Material provided ▸
= = = =

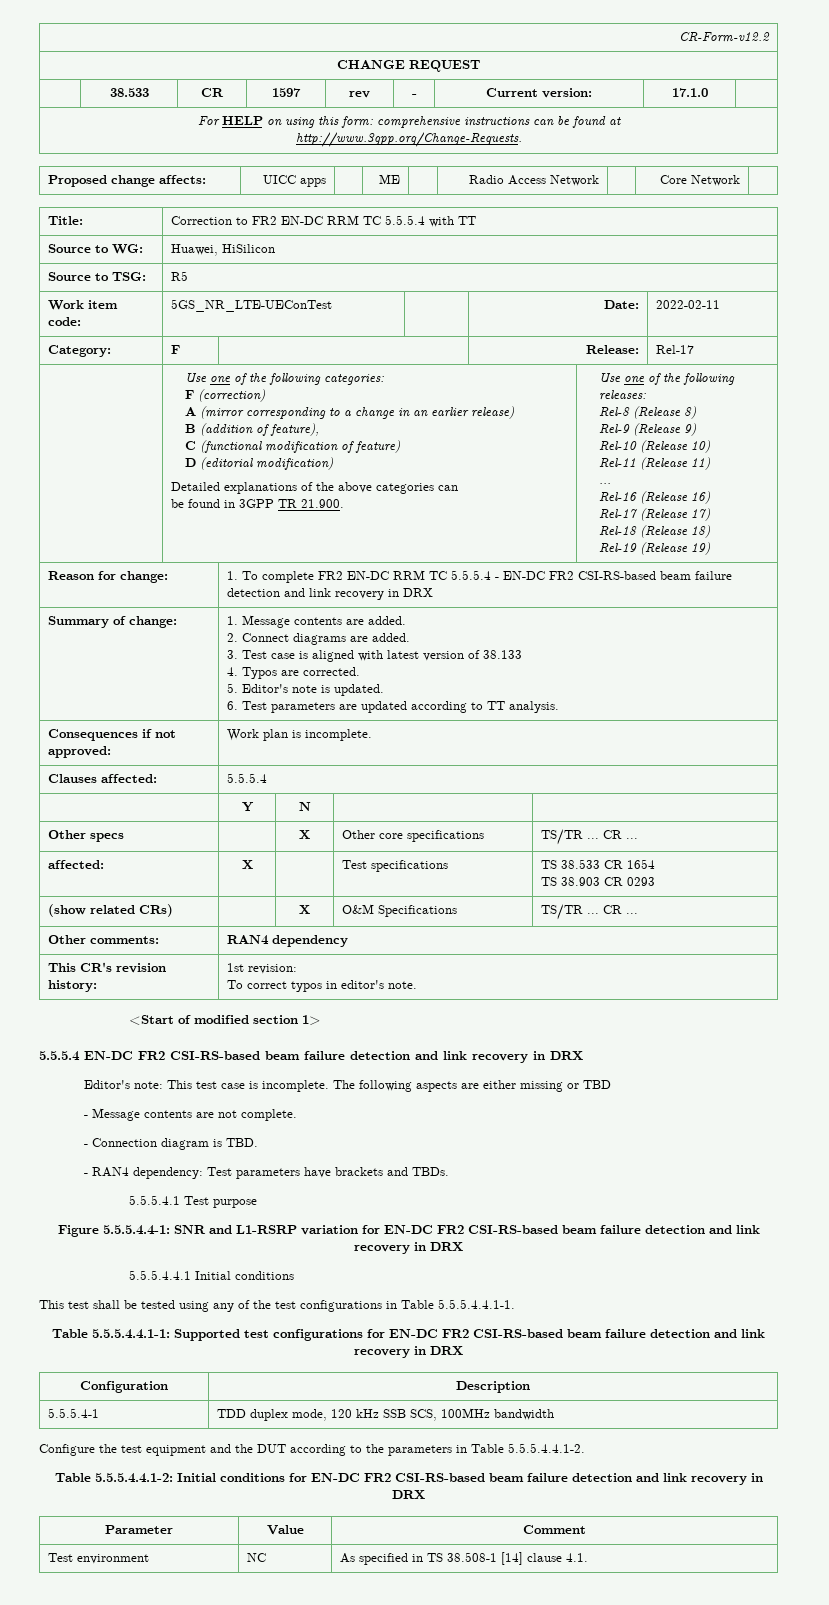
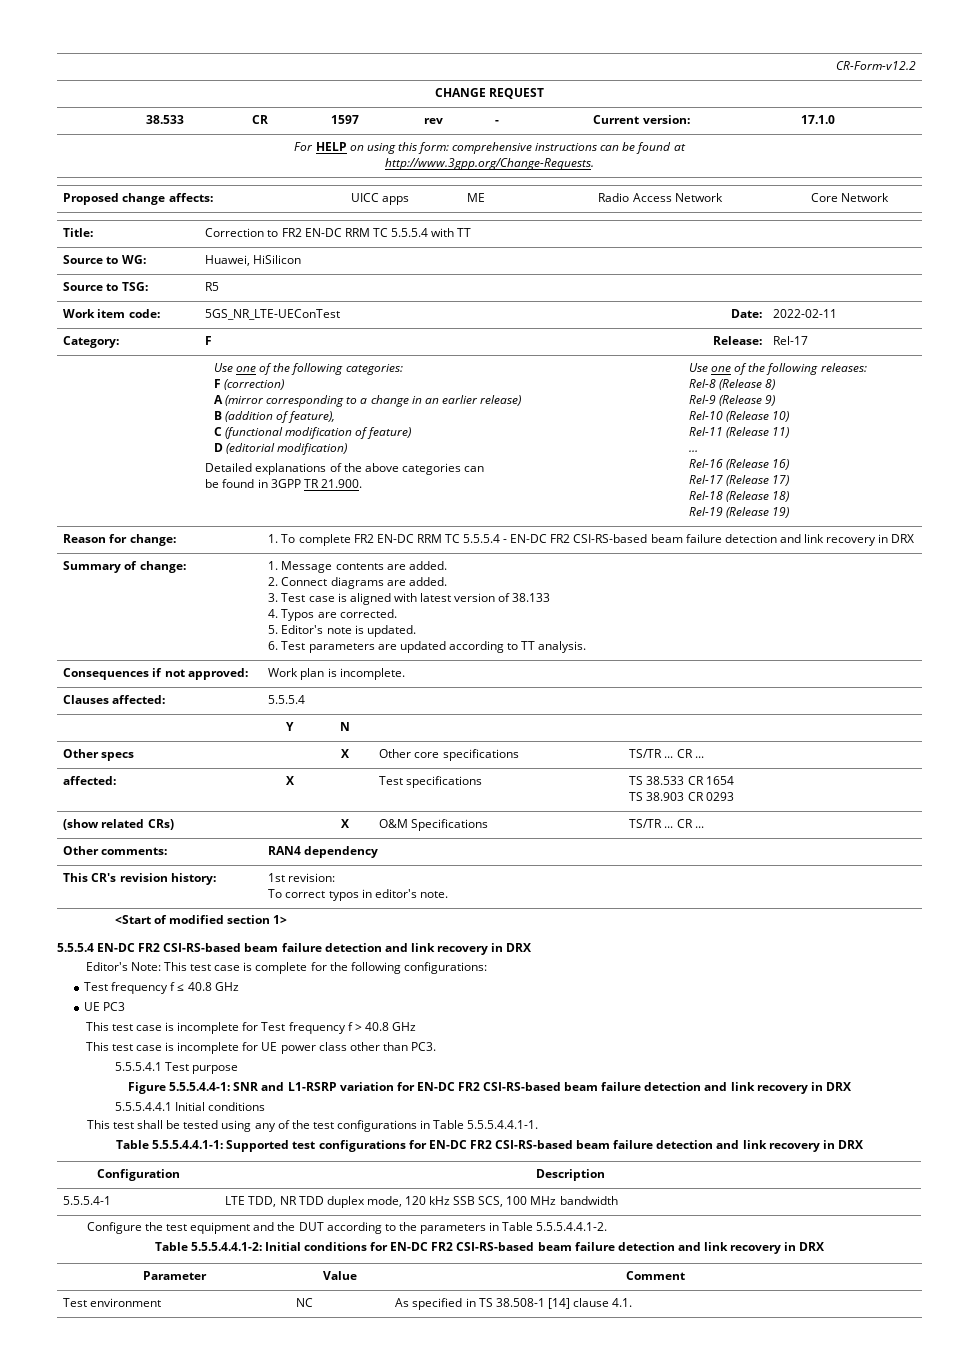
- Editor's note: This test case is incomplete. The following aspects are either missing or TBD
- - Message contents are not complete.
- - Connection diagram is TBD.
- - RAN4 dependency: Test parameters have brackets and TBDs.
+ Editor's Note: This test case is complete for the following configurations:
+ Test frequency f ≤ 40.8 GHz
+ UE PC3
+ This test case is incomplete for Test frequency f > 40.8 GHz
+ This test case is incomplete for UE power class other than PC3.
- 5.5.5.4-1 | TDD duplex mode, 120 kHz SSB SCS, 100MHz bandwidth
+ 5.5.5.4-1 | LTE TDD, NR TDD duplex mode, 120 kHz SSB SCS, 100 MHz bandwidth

= = = =

Exercise objective ▸ Repeat the listing above verbatim, but exclude the pictures it contains.

Final answer ▸
- Editor's note: This test case is incomplete. The following aspects are either missing or TBD
- - Message contents are not complete.
- - Connection diagram is TBD.
- - RAN4 dependency: Test parameters have brackets and TBDs.
+ Editor's Note: This test case is complete for the following configurations:
+ Test frequency f ≤ 40.8 GHz
+ UE PC3
+ This test case is incomplete for Test frequency f > 40.8 GHz
+ This test case is incomplete for UE power class other than PC3.
- 5.5.5.4-1 | TDD duplex mode, 120 kHz SSB SCS, 100MHz bandwidth
+ 5.5.5.4-1 | LTE TDD, NR TDD duplex mode, 120 kHz SSB SCS, 100 MHz bandwidth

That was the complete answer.